[Change detection outputs]

[Start of Attachment]

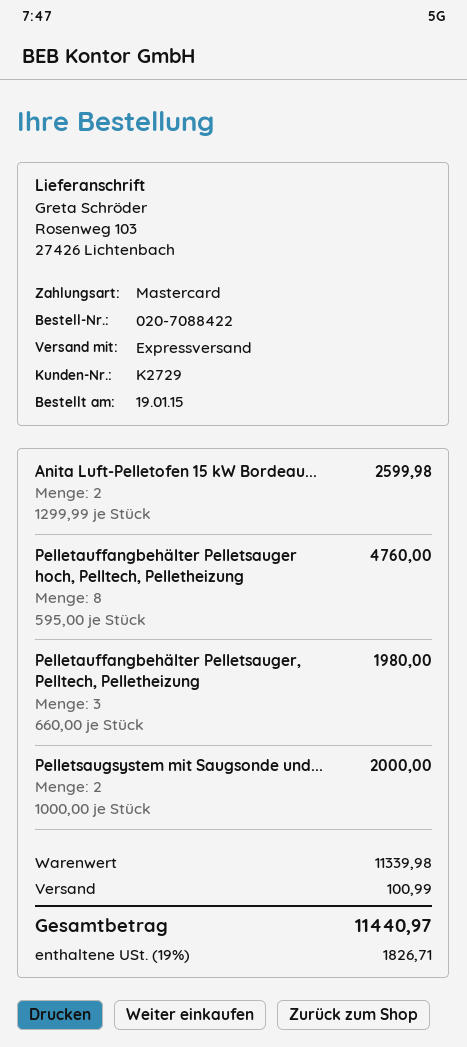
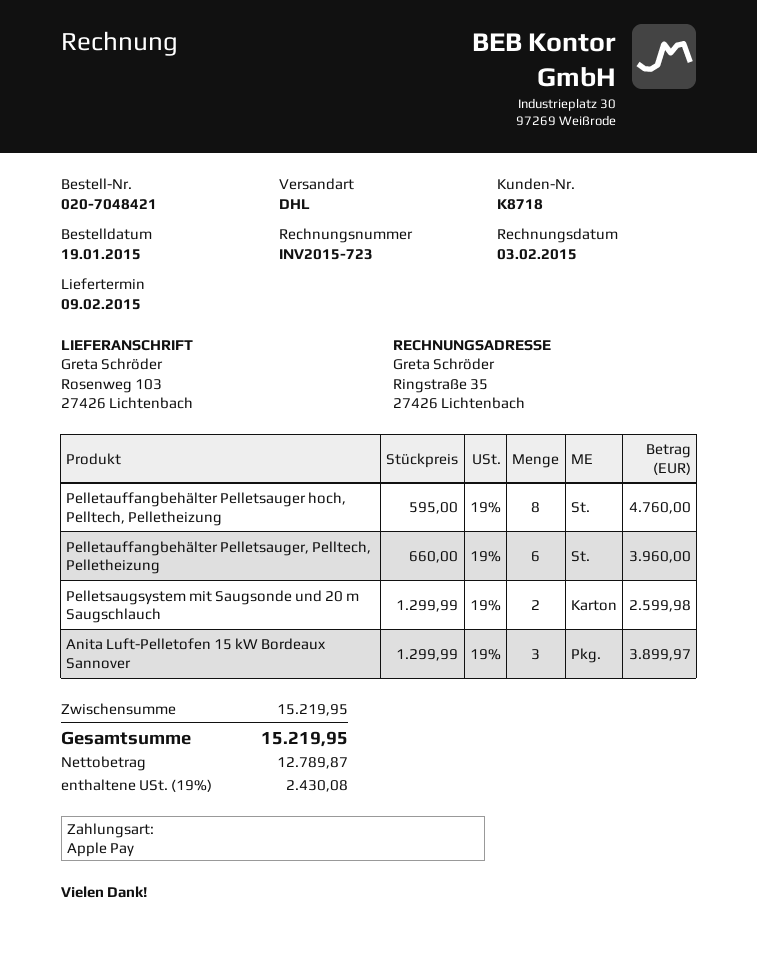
order number: 020-7088422 -> 020-7048421
customer number: K2729 -> K8718
payment method: Mastercard -> Apple Pay
shipping method: express -> DHL
Anita Luft-Pelletofen 15 kW Bordeau...: 2 x 1299.99 = 2599.98 -> 3 x 1299.99 = 3899.97
Pelletauffangbehälter Pelletsauger, Pelltech, Pelletheizung: 3 x 660.00 = 1980.00 -> 6 x 660.00 = 3960.00
Pelletsaugsystem mit Saugsonde und...: 2 x 1000.00 = 2000.00 -> 2 x 1299.99 = 2599.98
subtotal: 11339.98 -> 15219.95
shipping: 100.99 -> none
tax: 19% = 1826.71 -> 19% = 2430.08
total: 11440.97 -> 15219.95

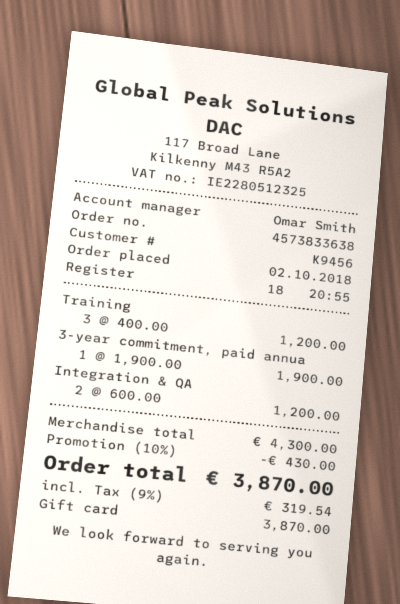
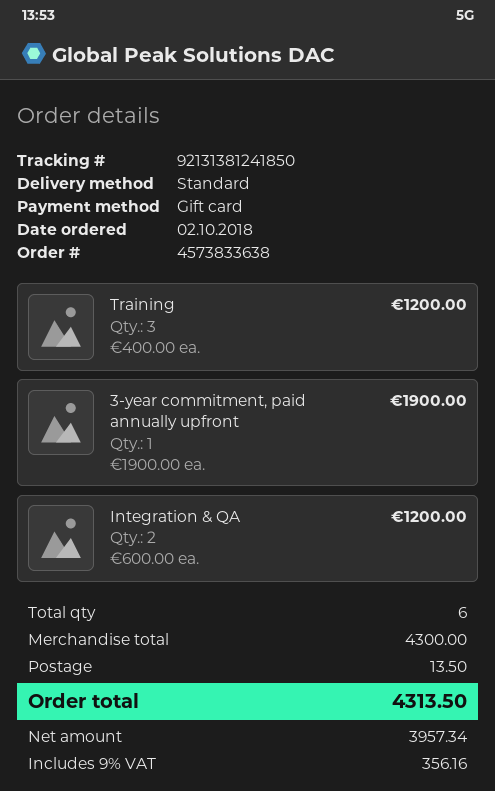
discount: 10% = 430.00 -> none
shipping: none -> 13.50
tax: 9% = 319.54 -> 9% = 356.16
total: 3870.00 -> 4313.50

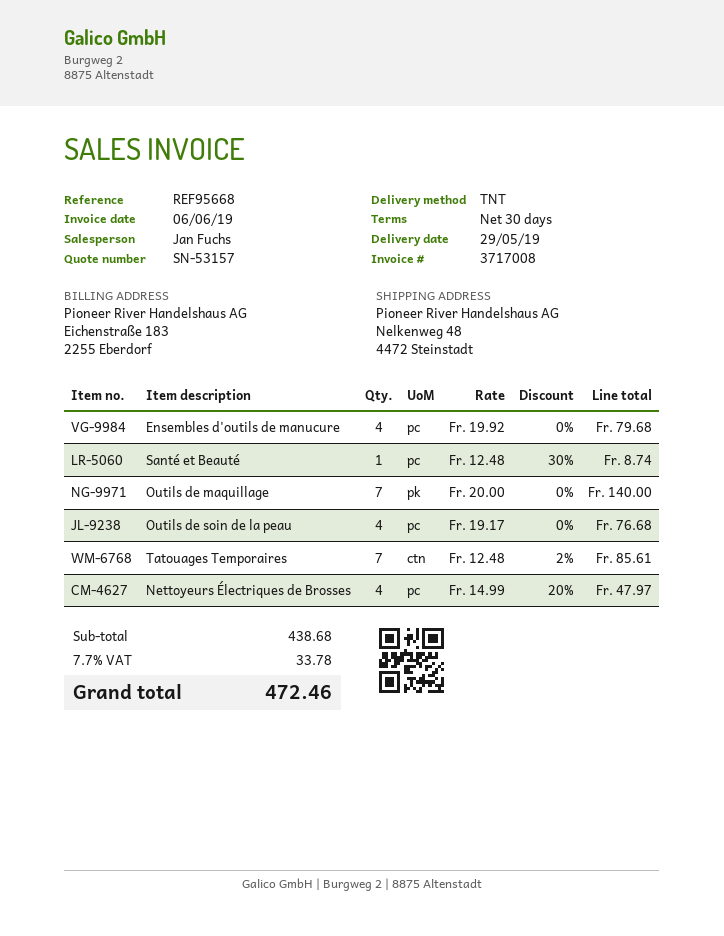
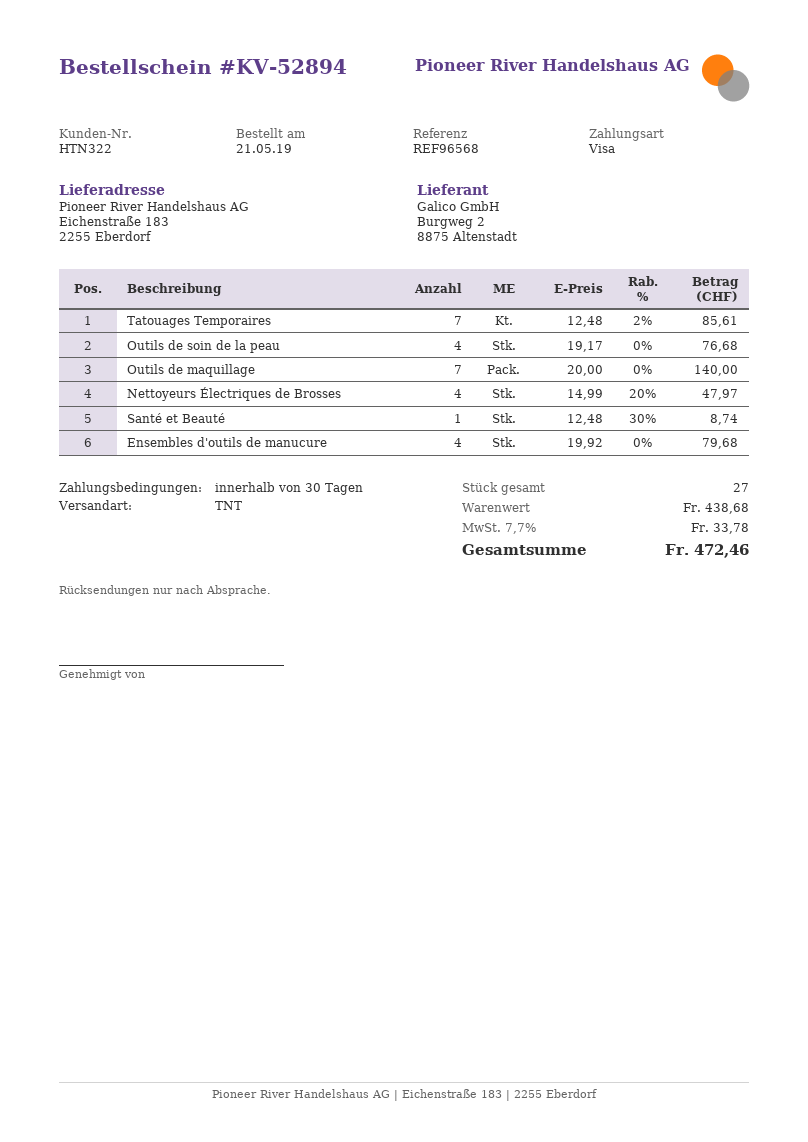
reference: REF95668 -> REF96568
ship to: Nelkenweg 48, 4472 Steinstadt -> Eichenstraße 183, 2255 Eberdorf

[End of Attachment]

* _Requirement_: Looking at the data above, show all lines where the word "number" occurs.

* _Solution to this task_:
order number: 020-7088422 -> 020-7048421
customer number: K2729 -> K8718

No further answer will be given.